Rocell Managing Director Nimal Perera told Daily FT last night that the second award wasn’t announced previously, but was presented at the ceremony held at Four Seasons Hotel in Hong Kong. Perera said Rocell was congratulated by Forbes Asia for this rare honour by a Sri Lankan company.
Apart from Royal Ceramics, the other Sri Lankan company to be included in this year’s ‘Best Under a Billion’ list was Colombo Dockyard though it wasn’t present at last night’s ceremony to collect the award.
Rocell was among the 151 new entrants in this year’s list, which ranks top performing small and mid-size companies with sales below US$ 1 billion in Asia.
Forbes surveyed 22,500 publicly listed companies in the Asia-Pacific for this year’s ranking.
The inclusion is based on outstanding performance on criteria such as earnings, sales growth and shareholder return on equity in the previous 12 months and over three years.
Analysts attributed the ranking to Rocell’s adherence to the best manufacturing methods and management practices used in the production of the best quality products.
Analysts said the entry of Royal Ceramics, which is 100% home grown and relatively new in the corporate league, is significant. The inclusion reflects the strong improvement in the performance of Royal Ceramics set up in 1990 and revamped by biggest shareholder Deputy Chairman Dhammika Perera and Managing Director Nimal Perera, they added.
In the 2009/10 financial year, Royal Ceramics performed its best-ever by nearly doubling its consolidated pre-tax profits to cross the Rs. 1 billion mark, joining the league of top tier performers.

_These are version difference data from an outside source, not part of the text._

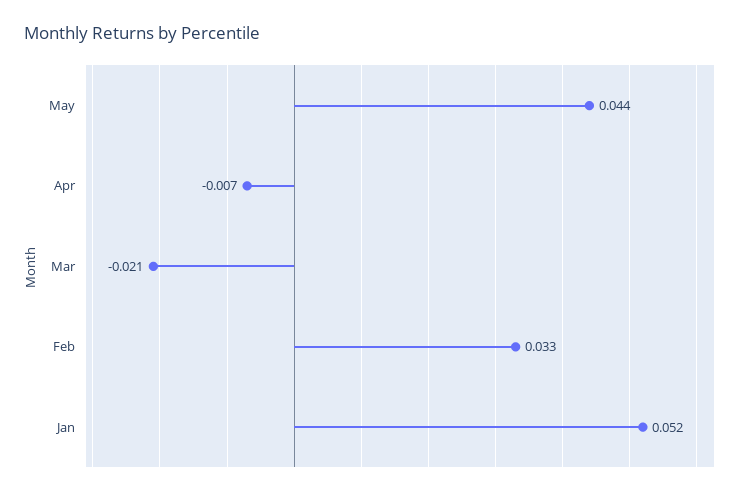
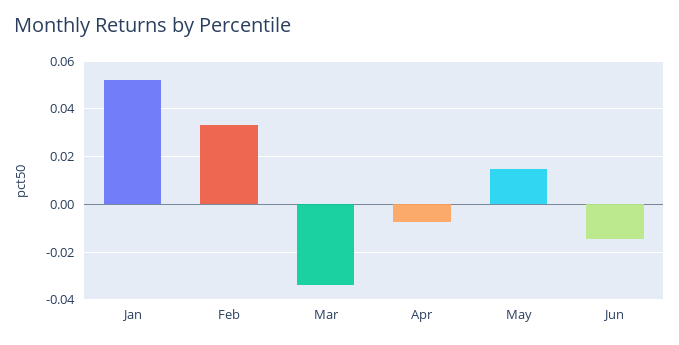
May: 0.044 -> 0.015
Mar: -0.021 -> -0.035
Jun: none -> -0.015

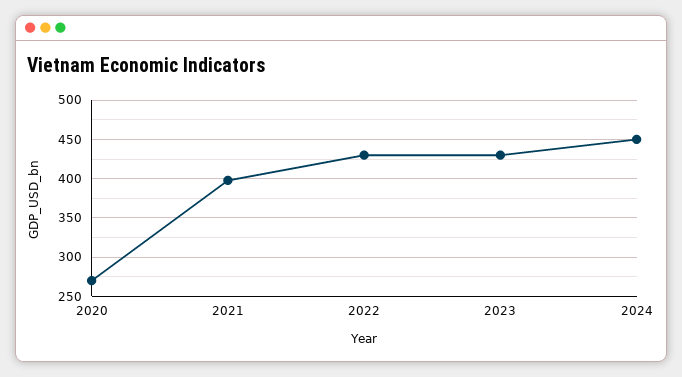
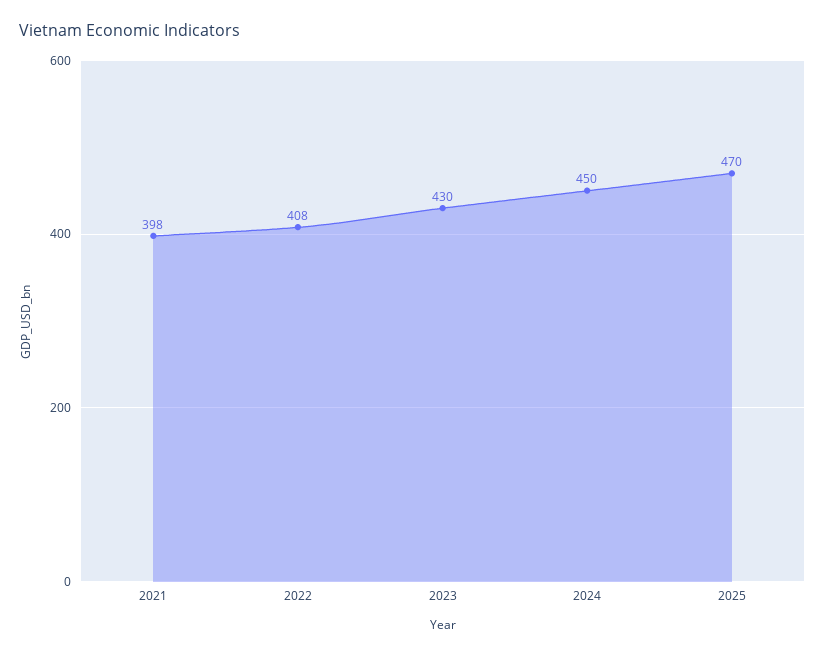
2020: 270 -> none
2022: 430 -> 408
2025: none -> 470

Royal Ceramics saw the Group’s gross turnover grow by over 16% to Rs. 4.96 billion and net figure up by 19% to Rs. 4.45 billion. Pre-tax profit amounted to Rs. 1,001 million, up by 86% over 2008/9 while profit after tax grew by 86% to Rs. 944.3 million in 2009/10. Total assets grew by 4.6% to Rs. 6.5 billion and shareholder funds by 27% to Rs. 3.8 billion. Market value of its shares rose by 311% to Rs. 113 at the end of the 2009/10 financial year.
Significant improvement in 2009/10 financial year is being sustained in the new financial year as well. Rocell reported 189% increase in its bottom line to Rs 382.4 million in the first quarter ended 30 June 2010 whilst group revenue rose by 58% to Rs. 1.28 billion.
Rocell has earned its place among Asia’s top performers and this certainly bodes well for the future.